According to the activists with Sea Shepherd, 41 dolphins were slaughtered by fishermen on Tuesday, and 52 were taken captive. Before the dolphins were slaughtered, fishermen deprived them of food so they would be too exhausted to escape. Afterwards, fishermen wrestled the dolphins into submission, grabbed them by the tails with ropes, and slaughtered them. U.S. Ambassador to Japan Caroline Kennedy stated she is deeply concerned about the practice, and acknowledged that the U.S. does not approve of the practice. Reports say the remaining dolphins were released, but it is unclear how many were freed.
Despite criticism from animal activists and prominent global figures, Japan defends the dolphin hunting practice, stating it is a tradition and the animals are not endangered. Chief Cabinet Secretary Yoshihide Suga stated in a news conference Monday the dolphins are an important water resources, adding that dolphin hunting is a popular tradition in Japan and is carried out justly and according to the law. Suga added that dolphin hunting is not covered by the International Whaling Commission. Taiji Mayor Kazutaka Sangen also chimed in on the discussion, saying fishermen are exercising their right to hunt dolphins and feels the residents should be protected from criticism.

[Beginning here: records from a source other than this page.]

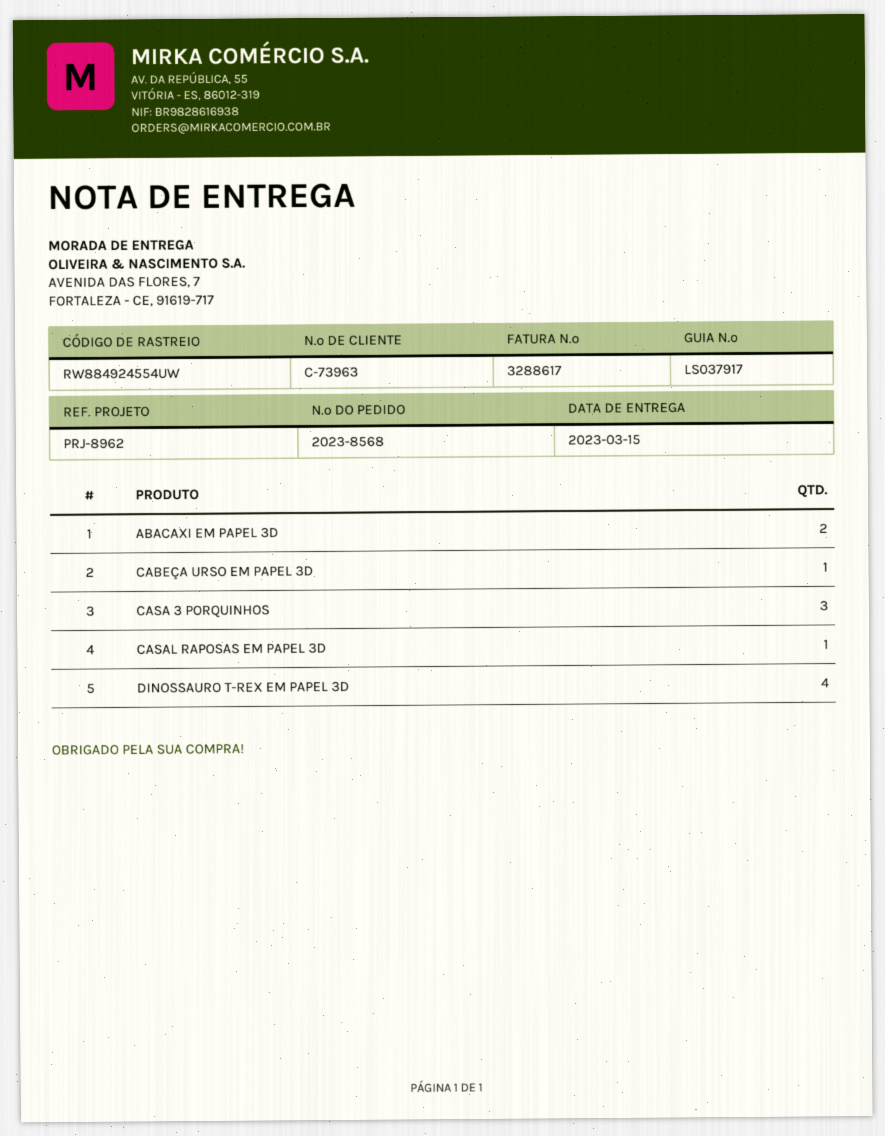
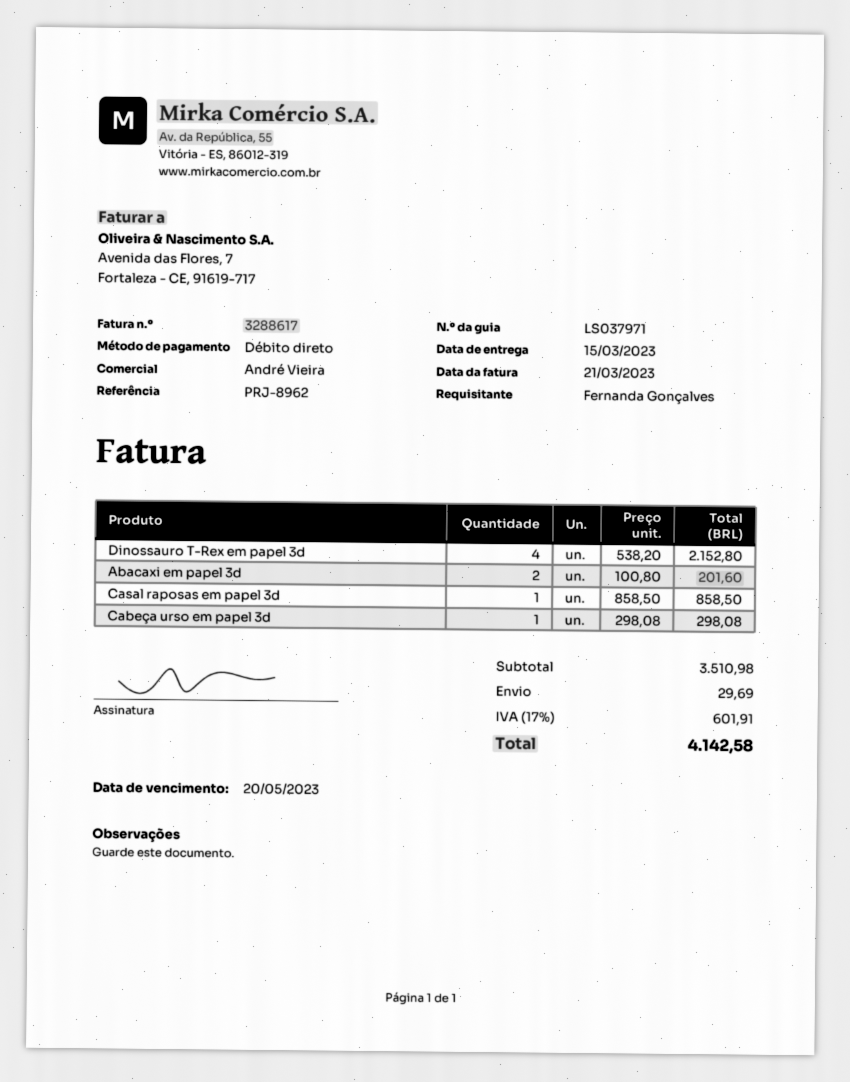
delivery note number: LS037917 -> LS037971
CASA 3 PORQUINHOS: 3 -> none

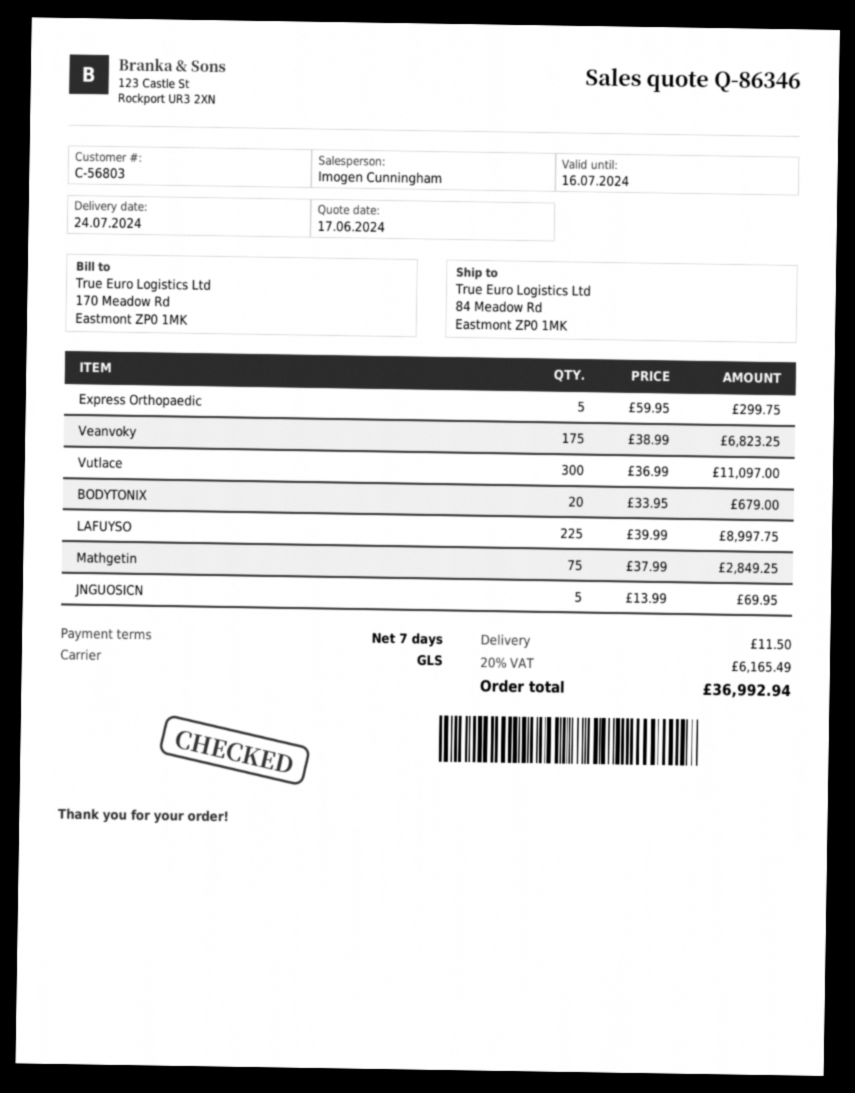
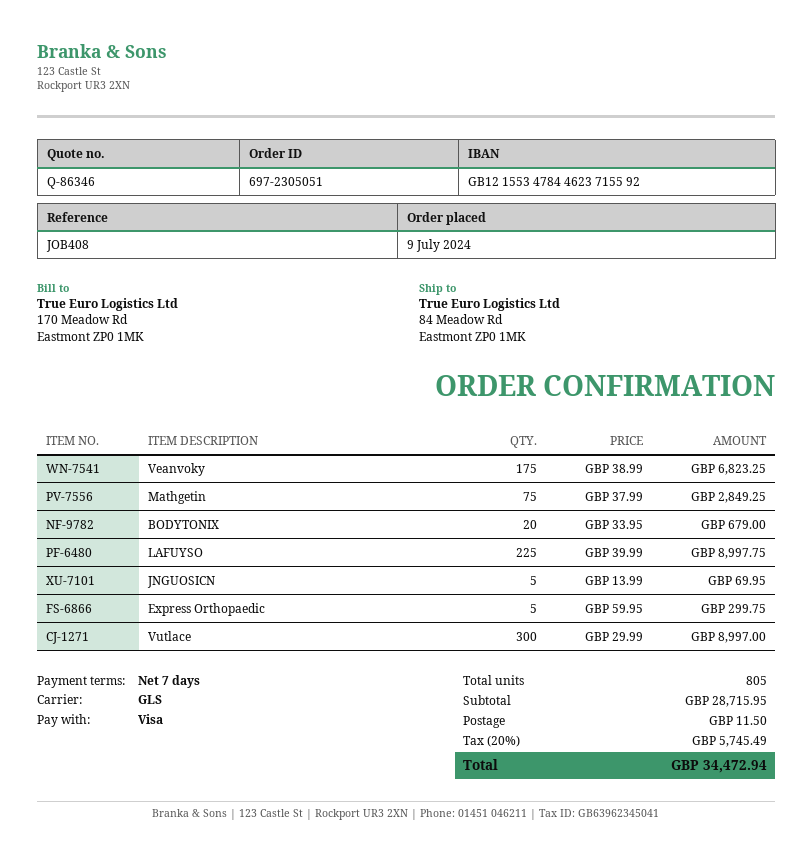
Vutlace: 300 x 36.99 = 11097.00 -> 300 x 29.99 = 8997.00
tax: 20% = 6165.49 -> 20% = 5745.49
total: 36992.94 -> 34472.94

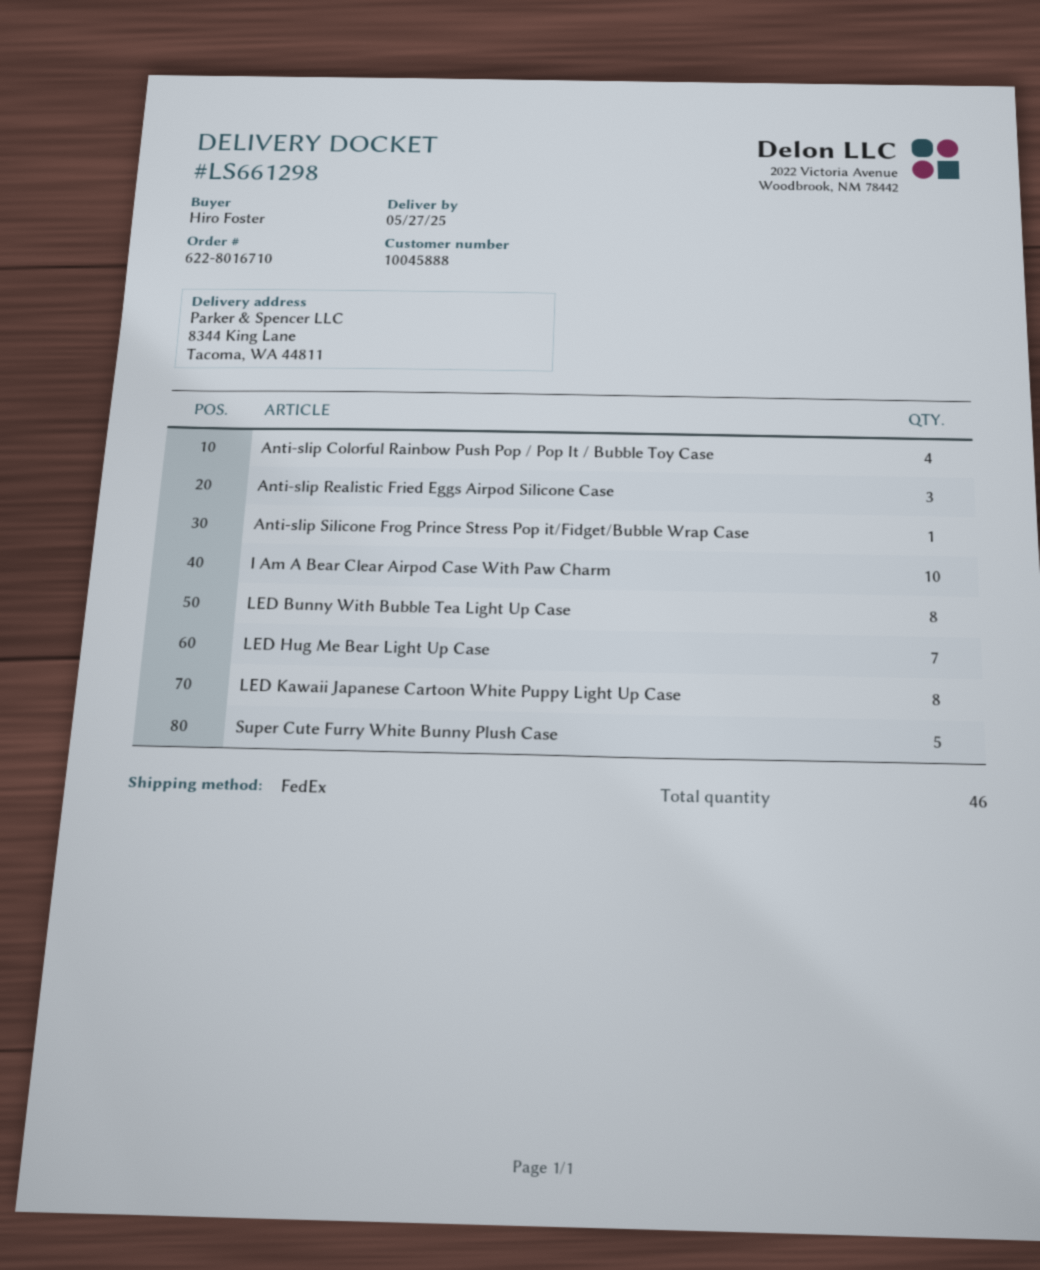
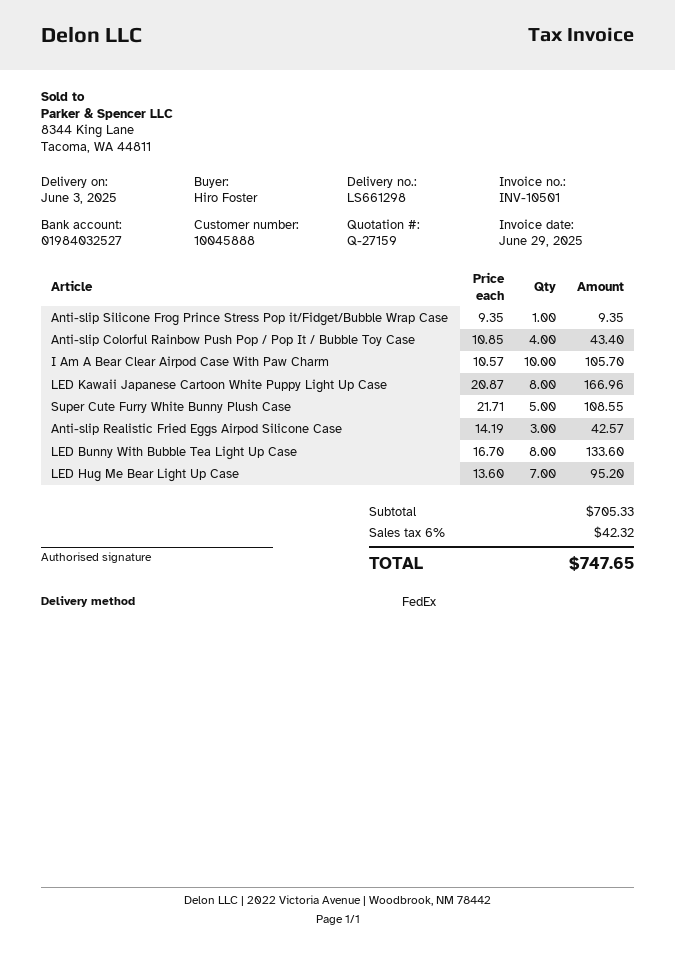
delivery date: 2025-05-27 -> 2025-06-03

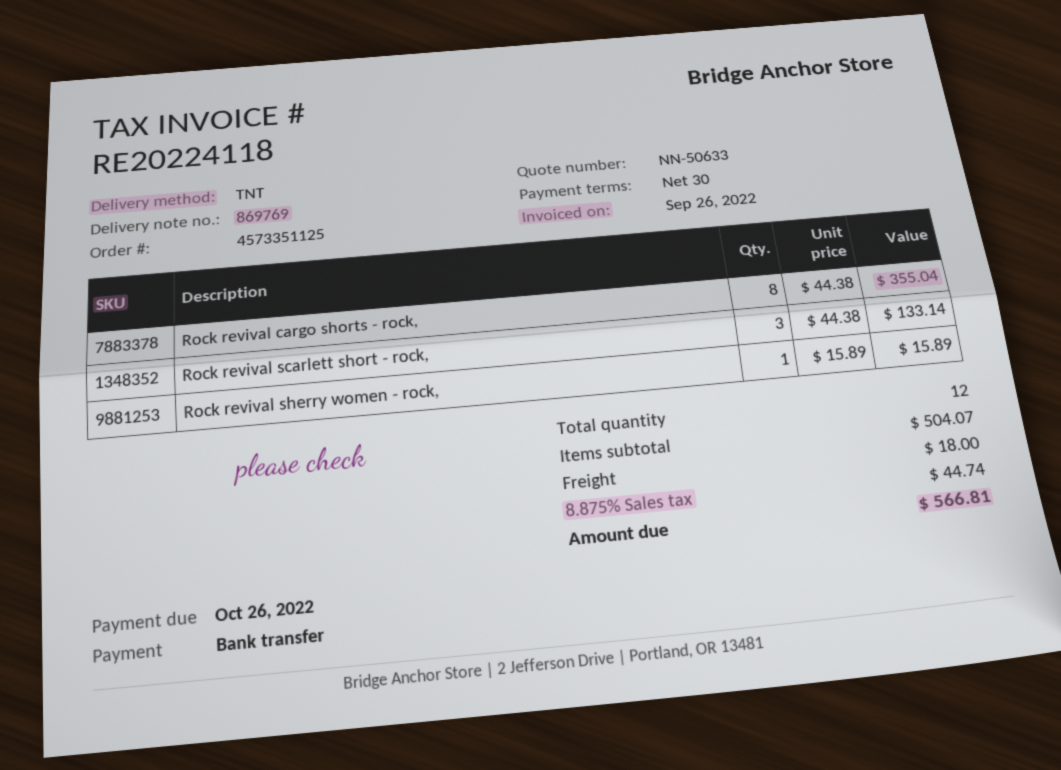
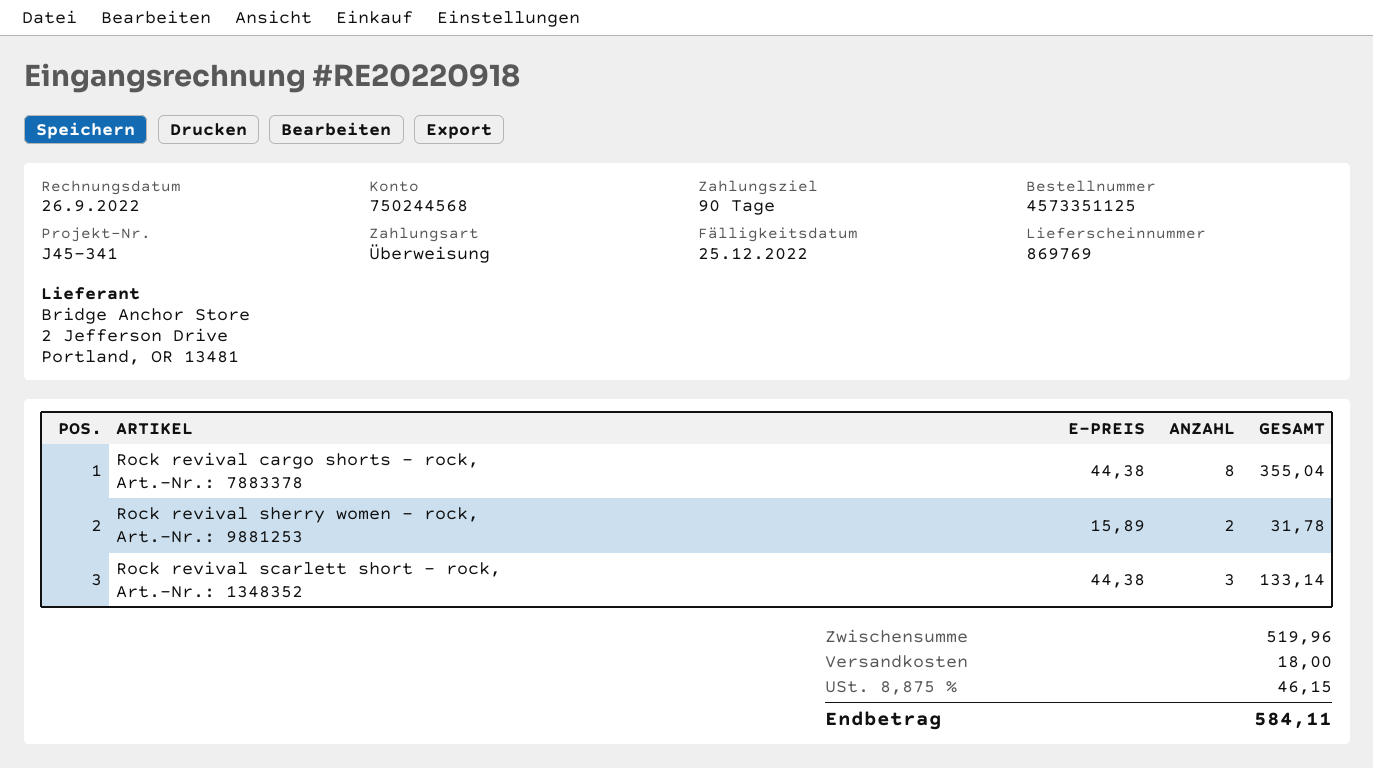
invoice number: RE20224118 -> RE20220918
payment terms: 30 days -> 90 days
due date: 2022-10-26 -> 2022-12-25
Rock revival sherry women - rock,: 1 x 15.89 = 15.89 -> 2 x 15.89 = 31.78
subtotal: 504.07 -> 519.96
tax: 8.875% = 44.74 -> 8.875% = 46.15
total: 566.81 -> 584.11

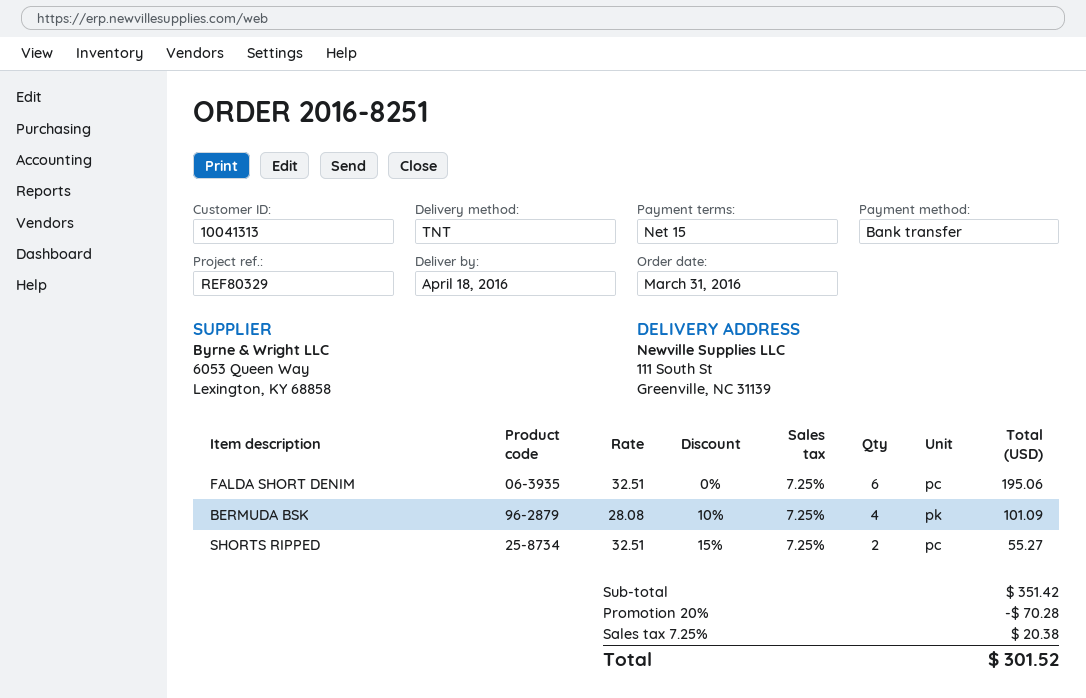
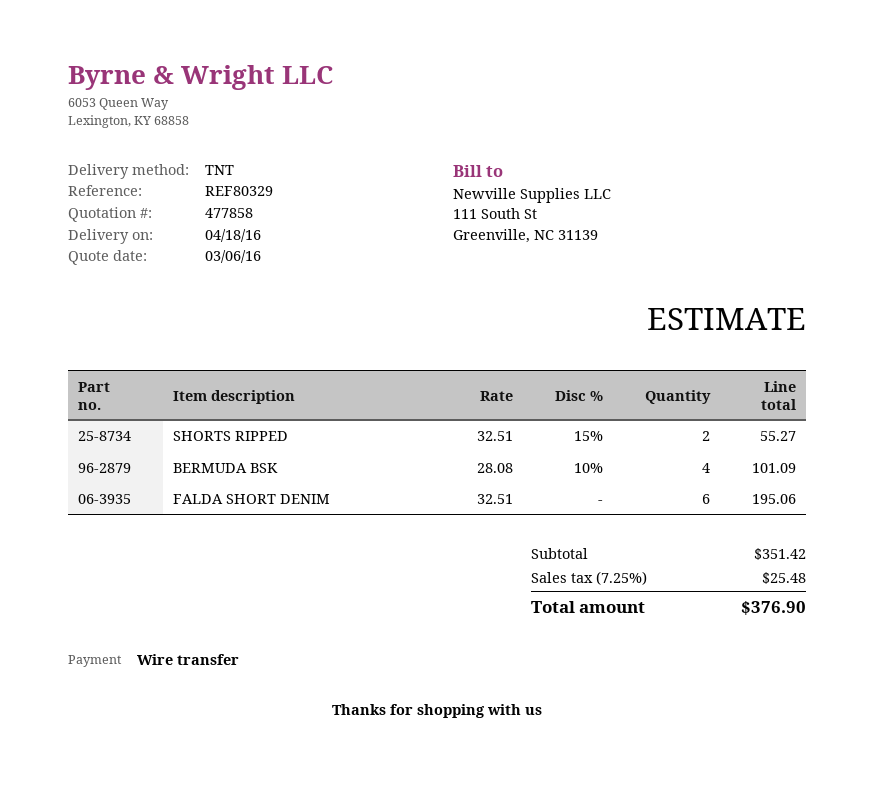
discount: 20% = 70.28 -> none
tax: 7.25% = 20.38 -> 7.25% = 25.48
total: 301.52 -> 376.90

In addition to Kennedy, British Ambassador to Japan Tim Hitchens and Australia’s Environment Minister Greg Hunt also chastised Japan for the dolphin hunt. For years, conservationists have denounced the tradition as inhumane and cruel to animals. An observer reported that about 250 bottlenose dolphins, including youngsters and calves, were herded into Taiji Cove awaiting an uncertain outcome. The Japanese fishermen’s first choice are females with few noticeable scars, and they are then sent to marine amusement parks.
In stressful events, and especially in captivity, dolphins can commit suicide if a pod is killed or a calf is taken away by fishermen. Former dolphin trainer Ric O’ Barry stated that Kathy, one of the dolphins from the TV show Flipper, committed suicide from the stress of captivity. One dolphin committed suicide when her calf Angel was separated from her by fishermen. O’ Barry says dolphins are conscious breathers and can easily decide to stop breathing. When the stress of captivity and loss of family members become too much to bear, dolphins can take their own lives.
The dolphin hunt, which started on Friday, ended in bloodshed on Tuesday. About 41 dolphins were slaughtered by fishermen while 52 bottlenose dolphins were taken captive.